» Aim of the task:
Return the following from the records below: each line, word for word, starting with the line that contains "position:absolute; left:2px; right:2px;" and going on through the line that contains "position:absolute; left:8px; right:6px;", with nothing outside that range.

» Dataset excerpts:
● ● ● ●

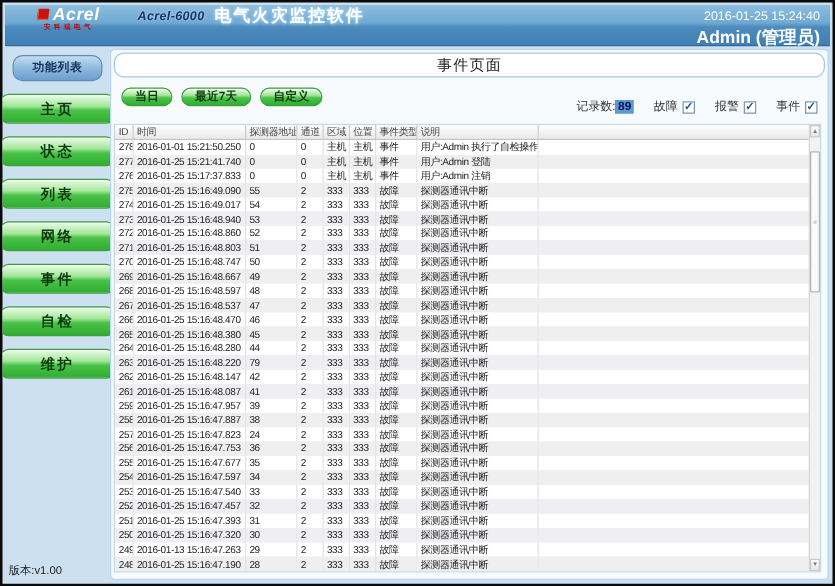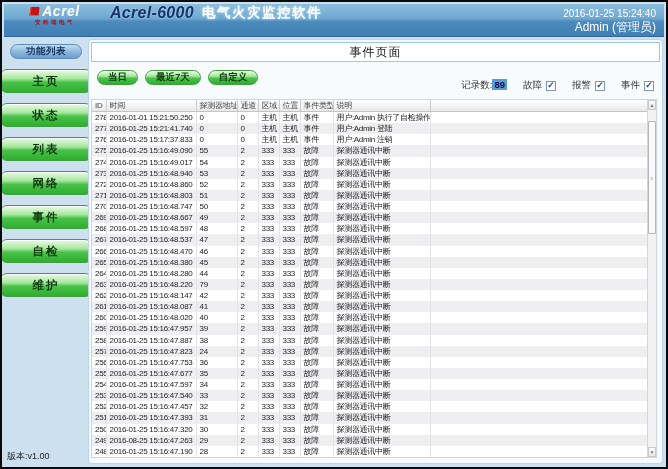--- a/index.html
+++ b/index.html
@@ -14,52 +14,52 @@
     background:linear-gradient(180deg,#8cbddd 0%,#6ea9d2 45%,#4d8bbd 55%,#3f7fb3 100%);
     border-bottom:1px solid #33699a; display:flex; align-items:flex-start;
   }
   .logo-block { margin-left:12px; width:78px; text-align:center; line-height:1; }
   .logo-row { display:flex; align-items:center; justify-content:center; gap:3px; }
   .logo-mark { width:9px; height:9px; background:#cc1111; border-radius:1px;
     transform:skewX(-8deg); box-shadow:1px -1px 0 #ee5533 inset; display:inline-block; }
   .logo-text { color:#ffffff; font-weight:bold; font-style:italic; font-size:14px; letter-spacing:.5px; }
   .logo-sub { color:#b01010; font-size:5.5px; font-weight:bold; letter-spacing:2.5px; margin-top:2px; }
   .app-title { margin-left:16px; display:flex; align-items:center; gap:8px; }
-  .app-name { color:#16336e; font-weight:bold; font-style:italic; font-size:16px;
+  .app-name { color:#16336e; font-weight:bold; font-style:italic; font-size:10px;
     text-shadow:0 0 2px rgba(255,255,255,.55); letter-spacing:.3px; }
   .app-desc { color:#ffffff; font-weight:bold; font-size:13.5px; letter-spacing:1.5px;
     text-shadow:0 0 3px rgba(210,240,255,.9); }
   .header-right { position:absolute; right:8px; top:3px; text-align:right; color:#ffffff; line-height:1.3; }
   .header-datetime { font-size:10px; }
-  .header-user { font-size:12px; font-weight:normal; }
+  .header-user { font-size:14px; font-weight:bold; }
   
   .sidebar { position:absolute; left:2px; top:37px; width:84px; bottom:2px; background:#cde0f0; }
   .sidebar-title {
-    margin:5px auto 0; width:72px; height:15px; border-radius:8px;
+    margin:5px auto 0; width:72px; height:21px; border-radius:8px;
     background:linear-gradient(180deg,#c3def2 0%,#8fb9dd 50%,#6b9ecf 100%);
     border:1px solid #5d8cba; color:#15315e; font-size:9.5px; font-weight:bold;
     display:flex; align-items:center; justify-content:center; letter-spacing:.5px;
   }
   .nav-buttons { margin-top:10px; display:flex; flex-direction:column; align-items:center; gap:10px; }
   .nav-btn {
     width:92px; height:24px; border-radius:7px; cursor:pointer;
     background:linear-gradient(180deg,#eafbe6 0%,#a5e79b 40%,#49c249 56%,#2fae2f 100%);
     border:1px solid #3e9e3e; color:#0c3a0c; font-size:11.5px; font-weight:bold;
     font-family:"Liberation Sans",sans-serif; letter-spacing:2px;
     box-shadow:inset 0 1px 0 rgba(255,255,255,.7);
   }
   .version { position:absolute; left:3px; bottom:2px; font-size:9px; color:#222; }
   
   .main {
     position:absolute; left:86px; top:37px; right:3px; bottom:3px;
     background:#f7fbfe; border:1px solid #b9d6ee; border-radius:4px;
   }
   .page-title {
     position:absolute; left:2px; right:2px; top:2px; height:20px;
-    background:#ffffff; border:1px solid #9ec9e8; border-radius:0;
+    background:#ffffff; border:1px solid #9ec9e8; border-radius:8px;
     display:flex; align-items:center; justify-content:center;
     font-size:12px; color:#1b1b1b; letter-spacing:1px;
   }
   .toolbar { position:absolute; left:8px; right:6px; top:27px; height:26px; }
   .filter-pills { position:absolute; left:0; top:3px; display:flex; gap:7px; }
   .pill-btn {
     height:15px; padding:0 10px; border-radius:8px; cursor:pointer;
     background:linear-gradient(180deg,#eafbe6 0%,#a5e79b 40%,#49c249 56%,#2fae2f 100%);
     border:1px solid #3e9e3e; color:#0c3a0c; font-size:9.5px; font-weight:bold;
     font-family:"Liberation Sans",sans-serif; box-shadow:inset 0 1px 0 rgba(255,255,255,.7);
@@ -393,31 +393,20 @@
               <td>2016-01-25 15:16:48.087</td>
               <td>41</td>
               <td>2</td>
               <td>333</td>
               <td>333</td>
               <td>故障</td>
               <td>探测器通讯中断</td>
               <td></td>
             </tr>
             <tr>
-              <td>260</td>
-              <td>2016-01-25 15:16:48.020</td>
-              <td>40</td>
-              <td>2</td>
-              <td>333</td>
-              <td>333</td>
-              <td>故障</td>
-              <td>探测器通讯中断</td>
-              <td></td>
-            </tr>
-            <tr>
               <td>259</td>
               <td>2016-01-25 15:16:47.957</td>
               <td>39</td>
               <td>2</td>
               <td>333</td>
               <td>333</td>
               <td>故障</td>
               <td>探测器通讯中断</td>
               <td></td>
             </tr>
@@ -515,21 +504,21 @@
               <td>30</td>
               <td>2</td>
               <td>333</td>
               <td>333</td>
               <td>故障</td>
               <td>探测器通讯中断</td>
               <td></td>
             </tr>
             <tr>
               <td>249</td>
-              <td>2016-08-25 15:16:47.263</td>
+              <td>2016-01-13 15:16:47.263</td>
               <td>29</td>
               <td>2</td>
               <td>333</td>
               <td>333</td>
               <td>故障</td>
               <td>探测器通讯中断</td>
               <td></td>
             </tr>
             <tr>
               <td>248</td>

● ● ● ●

» Reply:
     position:absolute; left:2px; right:2px; top:2px; height:20px;
-    background:#ffffff; border:1px solid #9ec9e8; border-radius:0;
+    background:#ffffff; border:1px solid #9ec9e8; border-radius:8px;
     display:flex; align-items:center; justify-content:center;
     font-size:12px; color:#1b1b1b; letter-spacing:1px;
   }
   .toolbar { position:absolute; left:8px; right:6px; top:27px; height:26px; }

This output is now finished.